EXERCISE PROMPT:
Below are records; copy every line in them that holds the word "none".

====== SUPPLIED INFORMATION ======

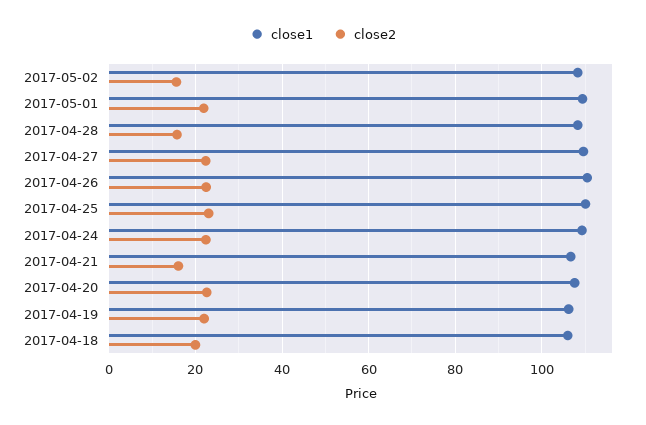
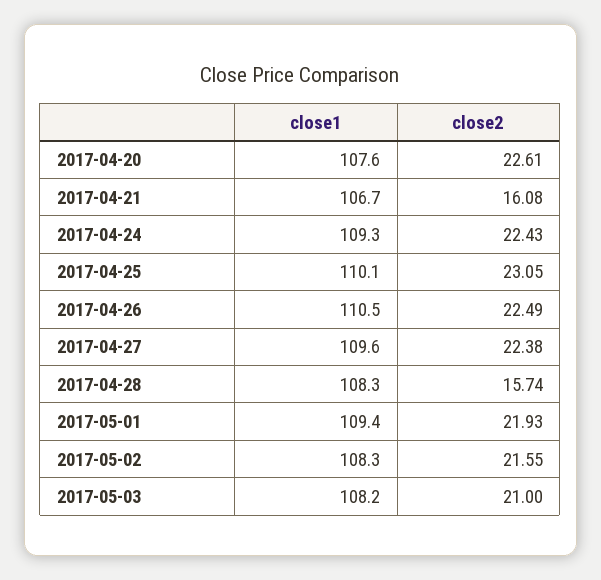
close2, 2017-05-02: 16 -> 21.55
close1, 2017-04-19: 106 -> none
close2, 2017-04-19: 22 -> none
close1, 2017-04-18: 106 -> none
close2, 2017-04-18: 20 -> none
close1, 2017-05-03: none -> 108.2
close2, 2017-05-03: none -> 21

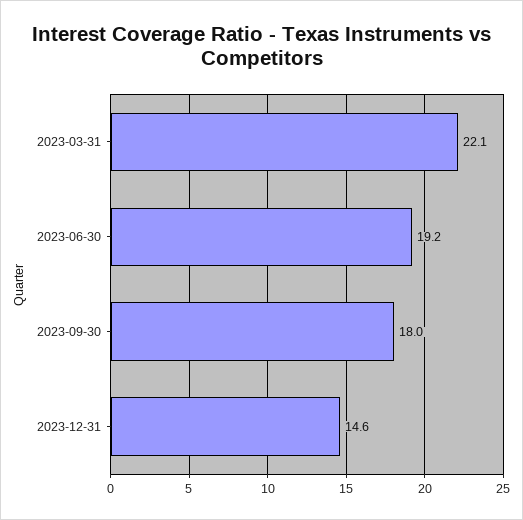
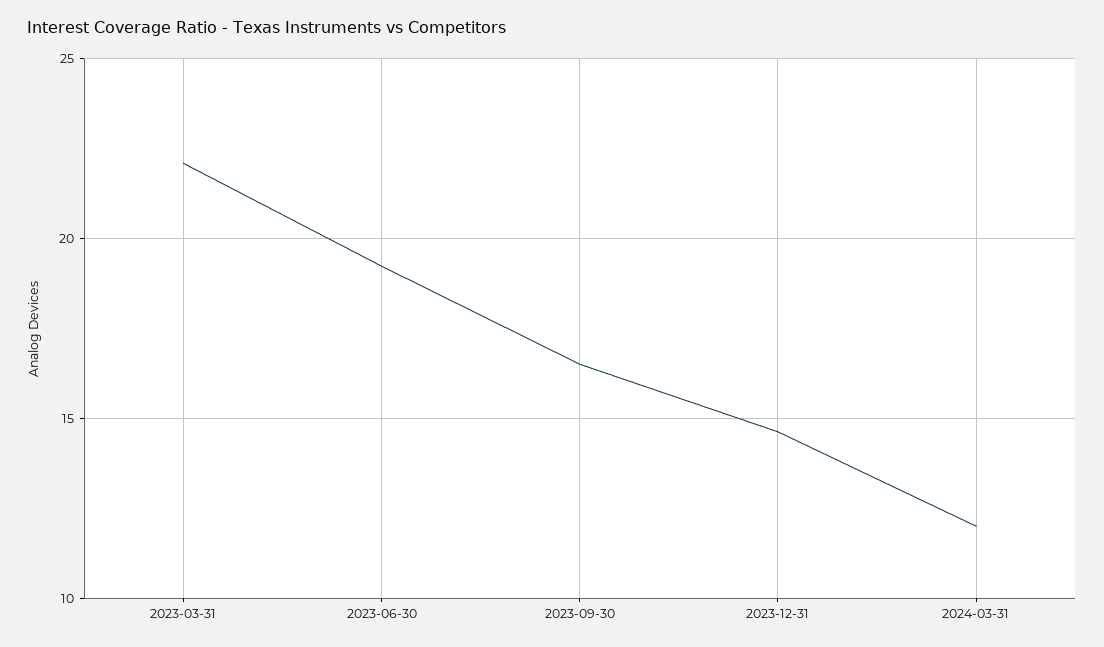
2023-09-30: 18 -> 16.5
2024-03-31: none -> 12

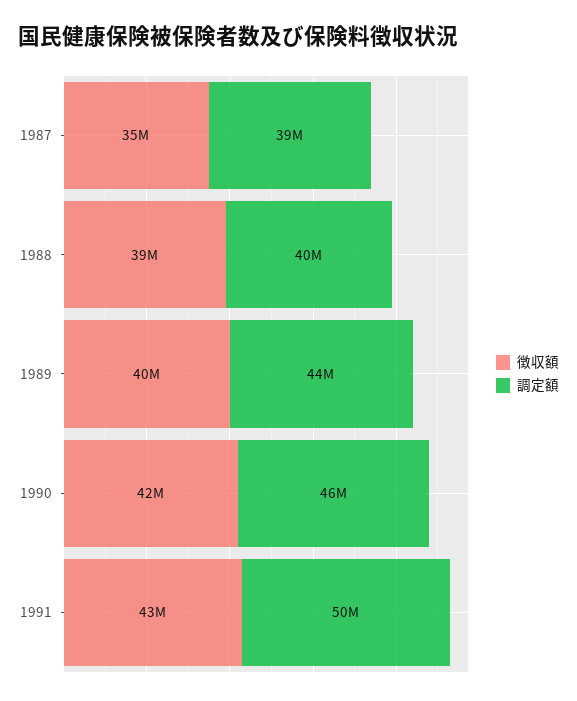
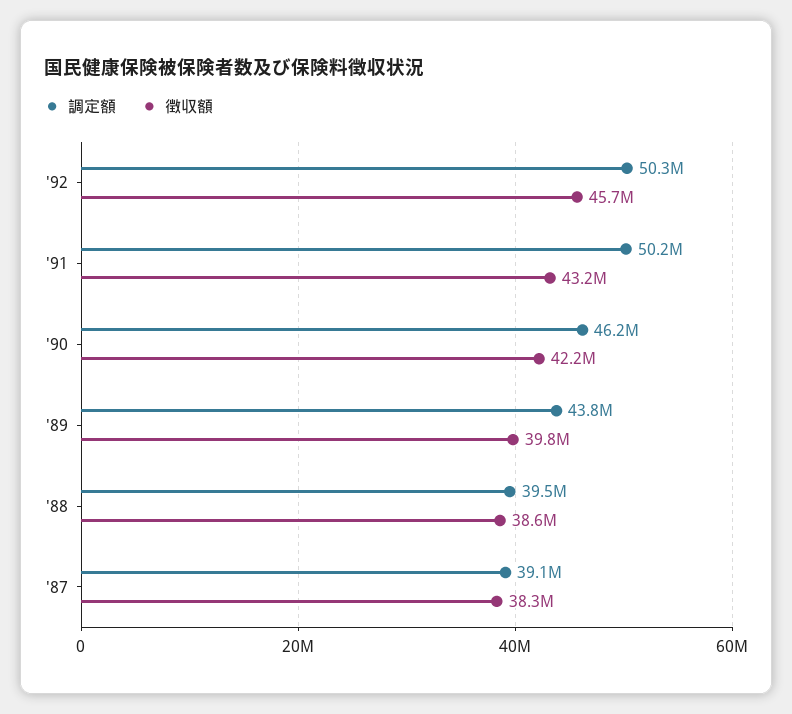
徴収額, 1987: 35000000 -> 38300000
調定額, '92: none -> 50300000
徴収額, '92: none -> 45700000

======

EXERCISE SOLUTION:
close1, 2017-04-19: 106 -> none
close2, 2017-04-19: 22 -> none
close1, 2017-04-18: 106 -> none
close2, 2017-04-18: 20 -> none
close1, 2017-05-03: none -> 108.2
close2, 2017-05-03: none -> 21
2024-03-31: none -> 12
調定額, '92: none -> 50300000
徴収額, '92: none -> 45700000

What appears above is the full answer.